Thanks for your explanation Ian. I was not aware that I needed to include the amount in both 6 & 7 (mainly because the VAT return clearly states that box 6 is sales and when reading up on the reverse charge instructions I had not seen anything to advise that my purchases needed to be added to the sales box too).

I really wish that HMRC would issue clear, simple instructions for VAT returns that everyone adheres to. I was advised at a VAT inspection that I should have been including all of our sales to the US in box 6, which I had not been doing as AFAIK sales to the US are out of scope of UK VAT. I now see that QF excludes sales to the US in box 6 so presumably the VAT inspection lady gave me the wrong information. I did ask for clarification in writing (along with other enquiries), however they didn’t bother to include that in their reply (presumably because they didn’t want to admit that she was wrong).

I think in this case, as in the “exempt” sales case, the VAT lady was right and QuickFile are wrong. The official guidance for box 6 is pretty unequivocal that it should include exempt, out of scope and export sales as well as reverse charge transactions (and it says the latter have to go in box 7 as well).

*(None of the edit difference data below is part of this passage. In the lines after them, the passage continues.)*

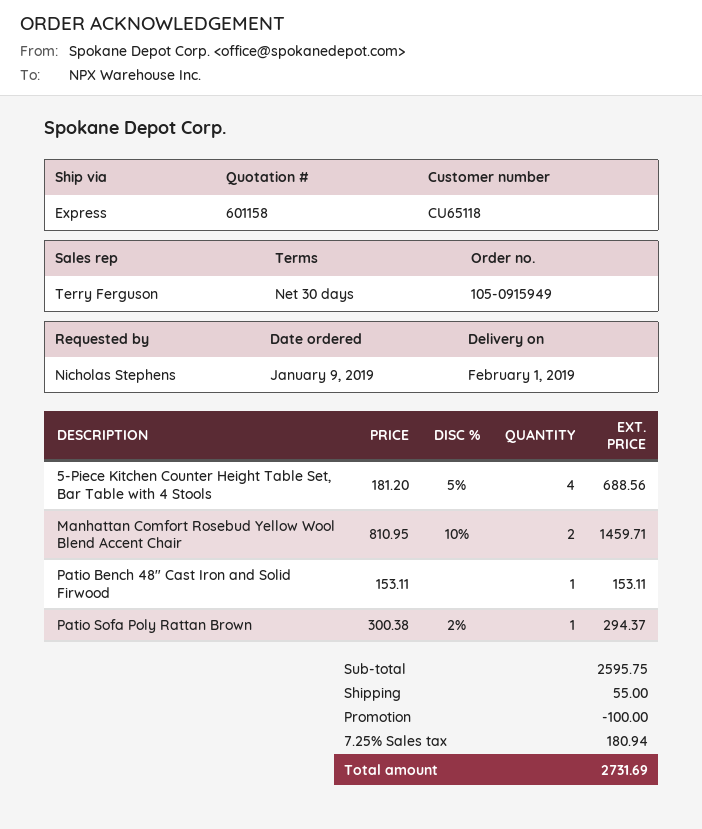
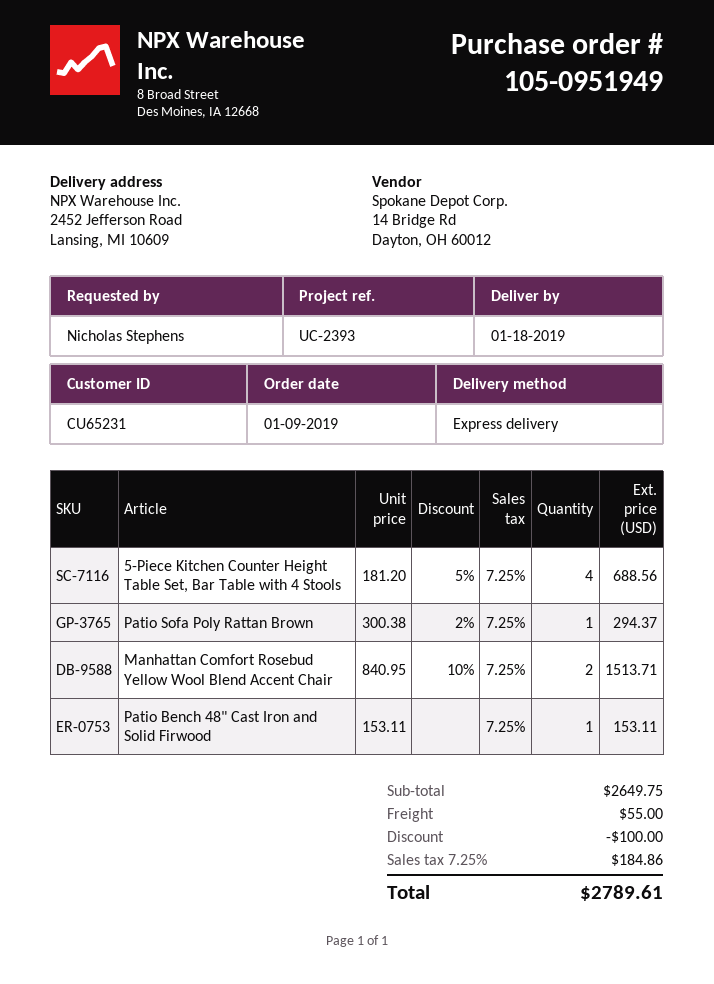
order number: 105-0915949 -> 105-0951949
delivery date: 2019-02-01 -> 2019-01-18
customer number: CU65118 -> CU65231
Manhattan Comfort Rosebud Yellow Wool Blend Accent Chair: 2 x 810.95 - 10% = 1459.71 -> 2 x 840.95 - 10% = 1513.71
subtotal: 2595.75 -> 2649.75
tax: 7.25% = 180.94 -> 7.25% = 184.86
total: 2731.69 -> 2789.61

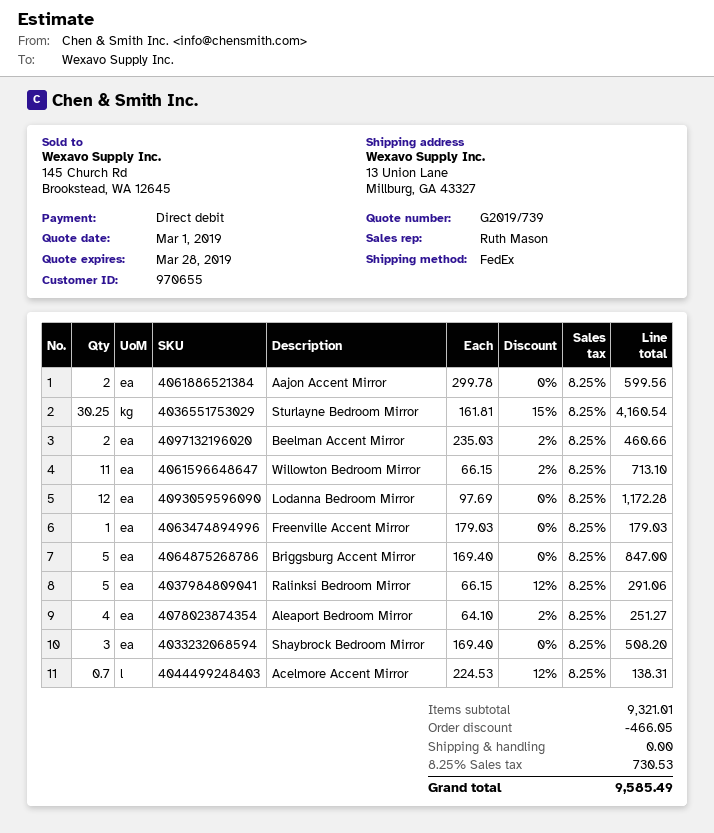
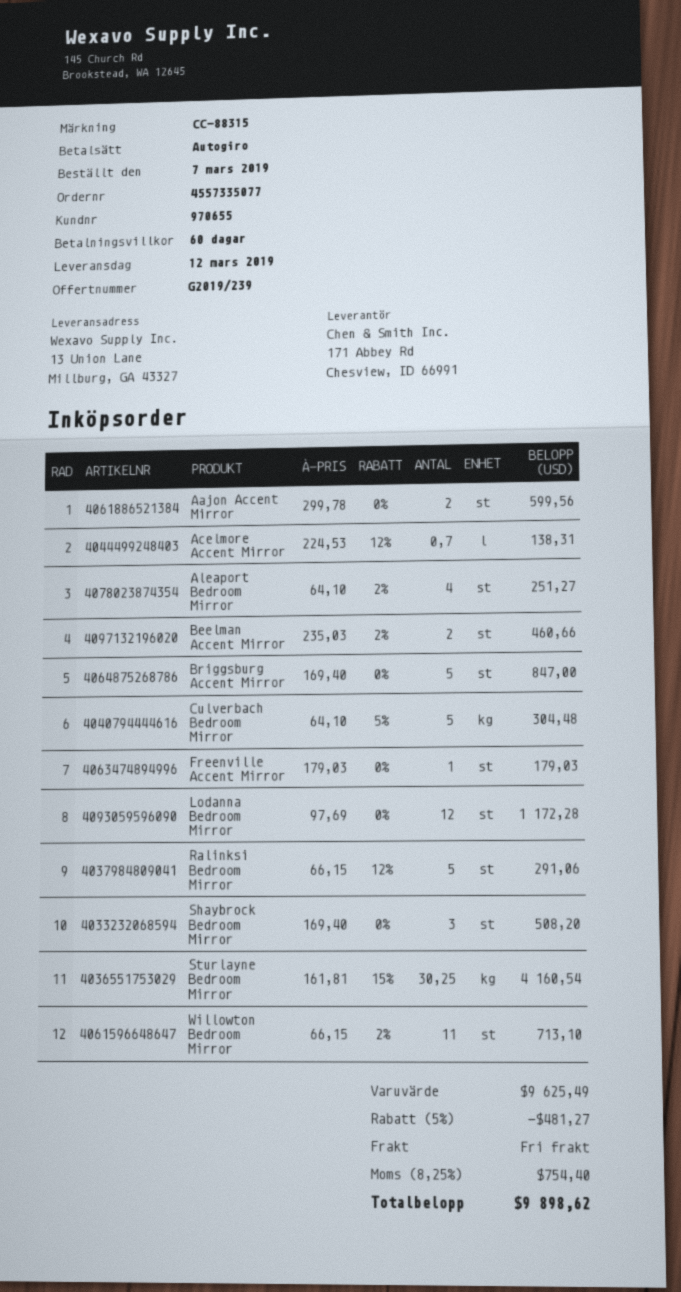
quote number: G2019/739 -> G2019/239
Culverbach Bedroom Mirror: none -> 5 x 64.10 - 5% = 304.48
subtotal: 9321.01 -> 9625.49
discount: 466.05 -> 481.27
tax: 8.25% = 730.53 -> 8.25% = 754.40
total: 9585.49 -> 9898.62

For box 7 there’s a wonderfully ambiguous exclusion of “income that’s outside the scope of VAT because it is not consideration for a supply”, and from what I can tell on accounting forums opinion is divided even among accountants on whether this means all out of scope purchases should be excluded from box 7 or only some of them, and if the latter then exactly which (and why are they even saying “income” when box 7 is all about purchases, i.e. expenditure?!)